Content starts

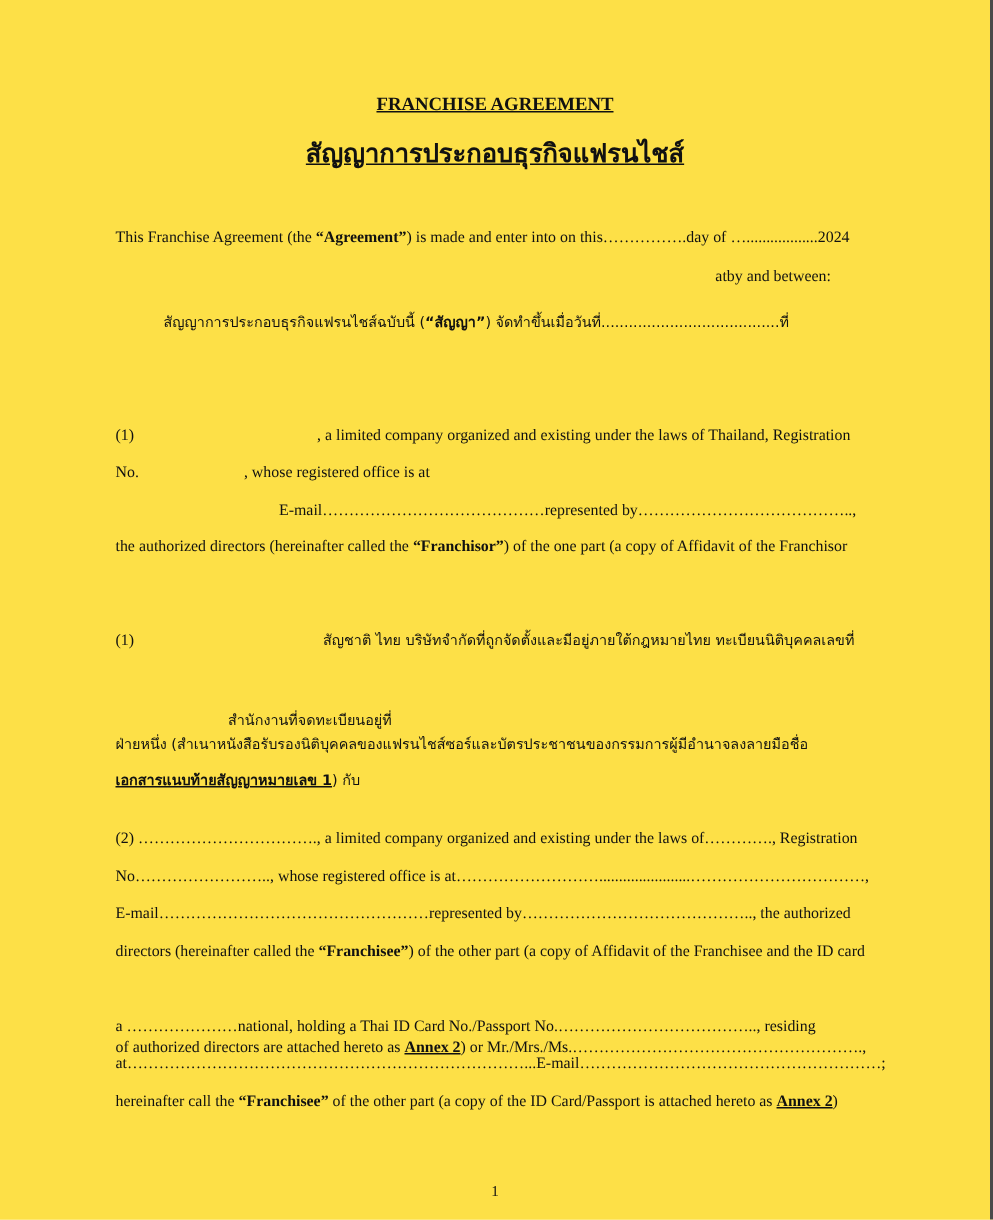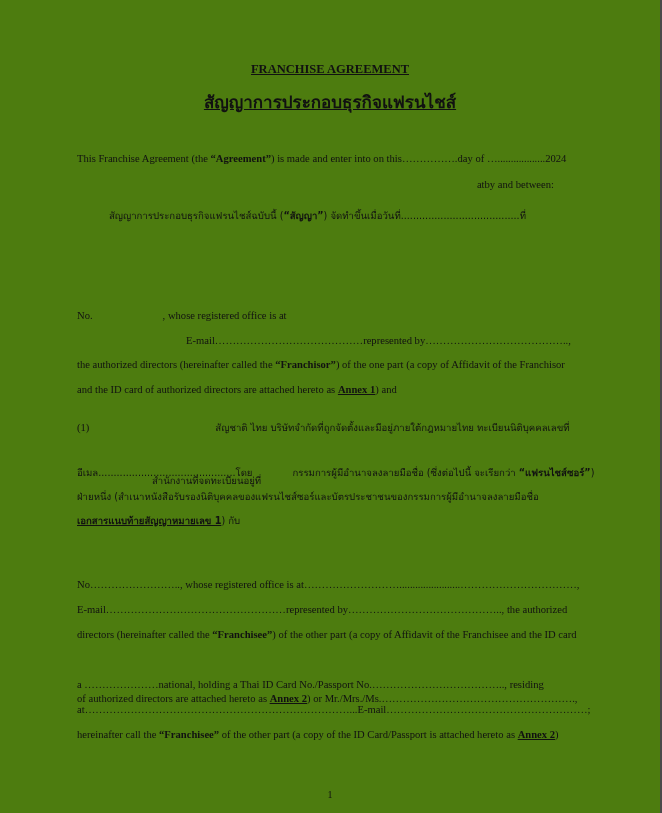--- a/index.html
+++ b/index.html
@@ -7,7 +7,7 @@
     width: 662px; height: 813px; background: #ffffff; position: relative; overflow: hidden;
     font-family: "Liberation Serif", serif; color: #111;
   }
-  .page { position: absolute; left: 0; top: 0; width: 660px; height: 813px; background: #4d7c0f; }
+  .page { position: absolute; left: 0; top: 0; width: 660px; height: 813px; background: #fde047; }
   .right-edge { position: absolute; right: 0; top: 0; width: 2px; height: 813px; background: #4a4a4a; }
   .line { position: absolute; left: 77px; width: 507px; font-size: 10.6px; line-height: 13px; white-space: nowrap; }
   .thai { font-family: "DejaVu Sans", sans-serif; font-size: 9.6px; }

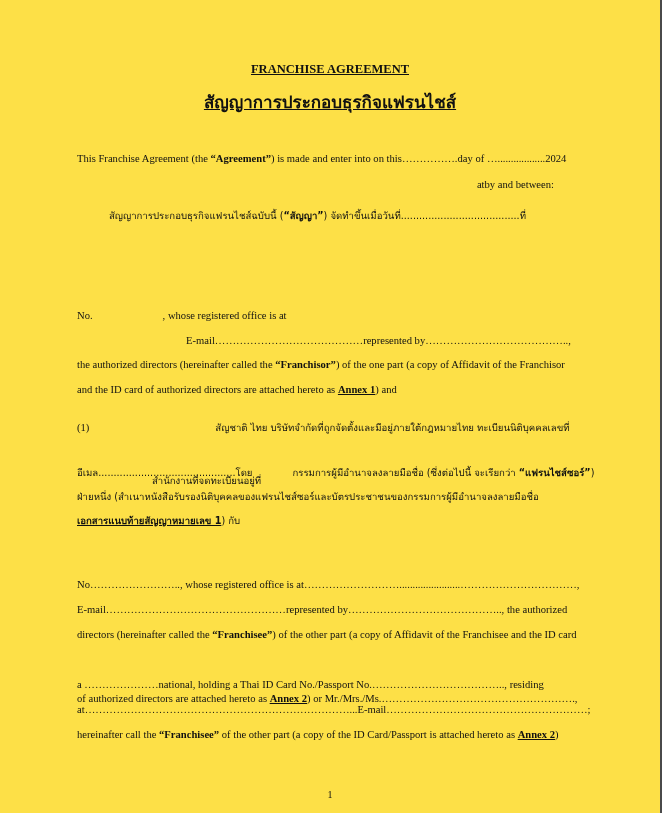--- a/index.html
+++ b/index.html
@@ -39,6 +39,9 @@
     <span>สัญญาการประกอบธุรกิจแฟรนไชส์ฉบับนี้ (</span><span class="b">“สัญญา”</span><span>) จัดทำขึ้นเมื่อวันที่.......................................ที่</span>
   </div>
 
+  <div class="line" style="top:284px;">
+    <span>(1)</span><span style="display:inline-block;width:122px;"></span><span>, a limited company organized and existing under the laws of Thailand, Registration</span>
+  </div>
   <div class="line" style="top:309px;">
     <span>No.</span><span style="display:inline-block;width:70px;"></span><span>, whose registered office is at</span>
   </div>

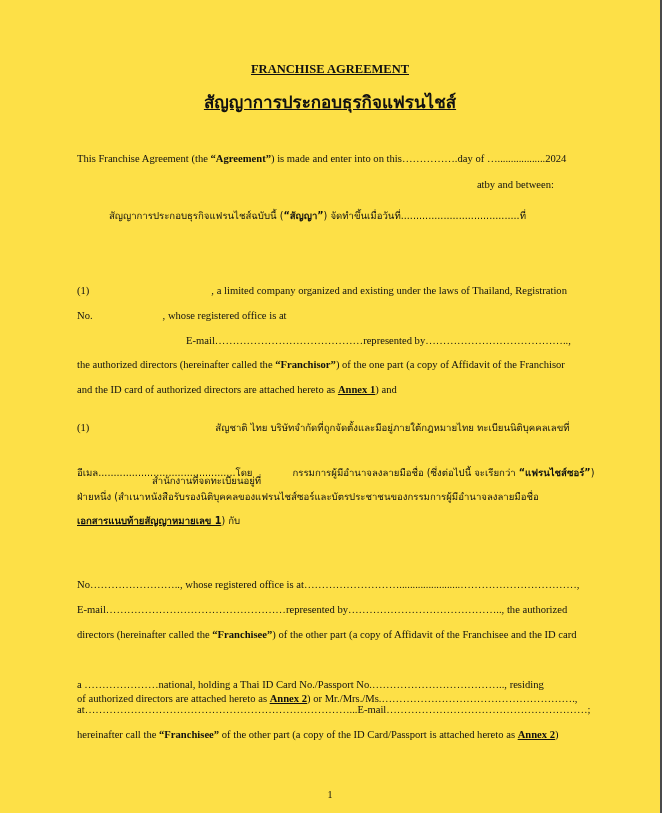--- a/index.html
+++ b/index.html
@@ -49,9 +49,6 @@
   <div class="line" style="top:358px;">
     <span>the authorized directors (hereinafter called the </span><span class="b">“Franchisor”</span><span>) of the one part (a copy of Affidavit of the Franchisor</span>
   </div>
-  <div class="line" style="top:383px;">
-    <span>and the ID card of authorized directors are attached hereto as </span><span class="b u">Annex 1</span><span>) and</span>
-  </div>
 
   <div class="line thai" style="top:421px;">
     <span style="font-family:'Liberation Serif',serif;font-size:10.6px;">(1)</span><span style="display:inline-block;width:126px;"></span><span>สัญชาติ ไทย บริษัทจำกัดที่ถูกจัดตั้งและมีอยู่ภายใต้กฎหมายไทย ทะเบียนนิติบุคคลเลขที่</span>

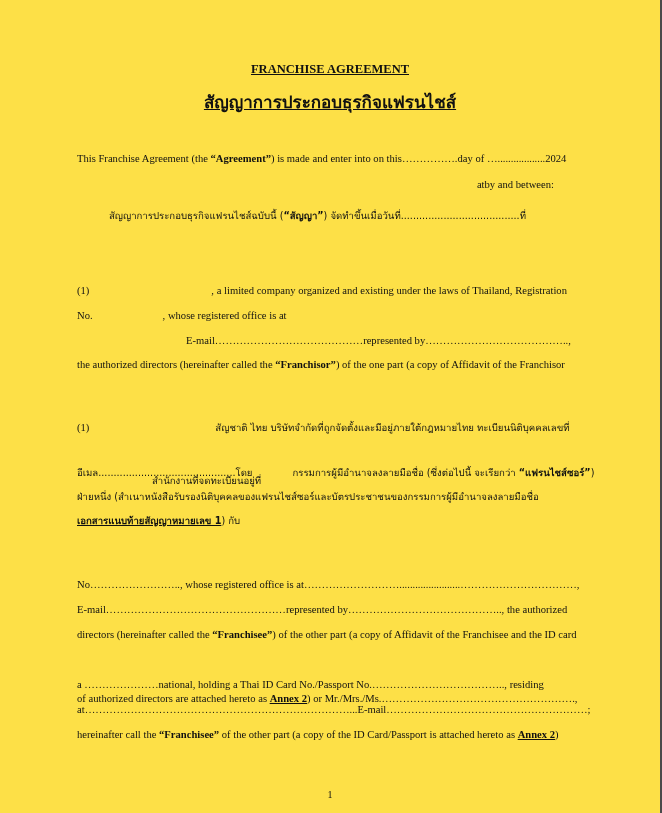--- a/index.html
+++ b/index.html
@@ -54,9 +54,6 @@
     <span style="font-family:'Liberation Serif',serif;font-size:10.6px;">(1)</span><span style="display:inline-block;width:126px;"></span><span>สัญชาติ ไทย บริษัทจำกัดที่ถูกจัดตั้งและมีอยู่ภายใต้กฎหมายไทย ทะเบียนนิติบุคคลเลขที่</span>
   </div>
   <div class="line thai" style="top:442px; left:152px;margin-top:32px;">สำนักงานที่จดทะเบียนอยู่ที่</div>
-  <div class="line thai" style="top:466px;">
-    <span>อีเมล.............................................โดย</span><span style="display:inline-block;width:40px;"></span><span>กรรมการผู้มีอำนาจลงลายมือชื่อ (ซึ่งต่อไปนี้ จะเรียกว่า </span><span class="b">“แฟรนไชส์ซอร์”</span><span>)</span>
-  </div>
   <div class="line thai" style="top:490px;">ฝ่ายหนึ่ง (สำเนาหนังสือรับรองนิติบุคคลของแฟรนไชส์ซอร์และบัตรประชาชนของกรรมการผู้มีอำนาจลงลายมือชื่อ</div>
   <div class="line thai" style="top:514px;">
     <span class="b u">เอกสารแนบท้ายสัญญาหมายเลข 1</span><span>) กับ</span>

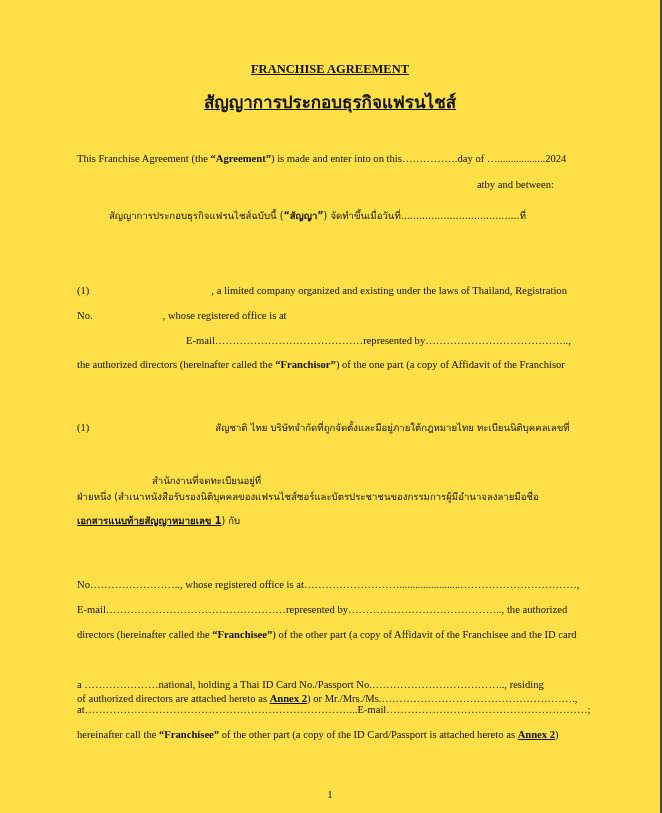--- a/index.html
+++ b/index.html
@@ -59,6 +59,7 @@
     <span class="b u">เอกสารแนบท้ายสัญญาหมายเลข 1</span><span>) กับ</span>
   </div>
 
+  <div class="line" style="top:553px;">(2) ……………………………., a limited company organized and existing under the laws of…………., Registration</div>
   <div class="line" style="top:578px;">No…………………….., whose registered office is at……………………….......................……………………………,</div>
   <div class="line" style="top:603px;">E-mail……………………………………………represented  by……………………………………..,  the  authorized</div>
   <div class="line" style="top:628px;">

Content ends

ABOUT THIS EXERCISE:
Look through the listing above. Pick out each line with "position" and copy it.

SOLUTION BELOW:
     width: 662px; height: 813px; background: #ffffff; position: relative; overflow: hidden;
-  .page { position: absolute; left: 0; top: 0; width: 660px; height: 813px; background: #4d7c0f; }
+  .page { position: absolute; left: 0; top: 0; width: 660px; height: 813px; background: #fde047; }
   .right-edge { position: absolute; right: 0; top: 0; width: 2px; height: 813px; background: #4a4a4a; }
   .line { position: absolute; left: 77px; width: 507px; font-size: 10.6px; line-height: 13px; white-space: nowrap; }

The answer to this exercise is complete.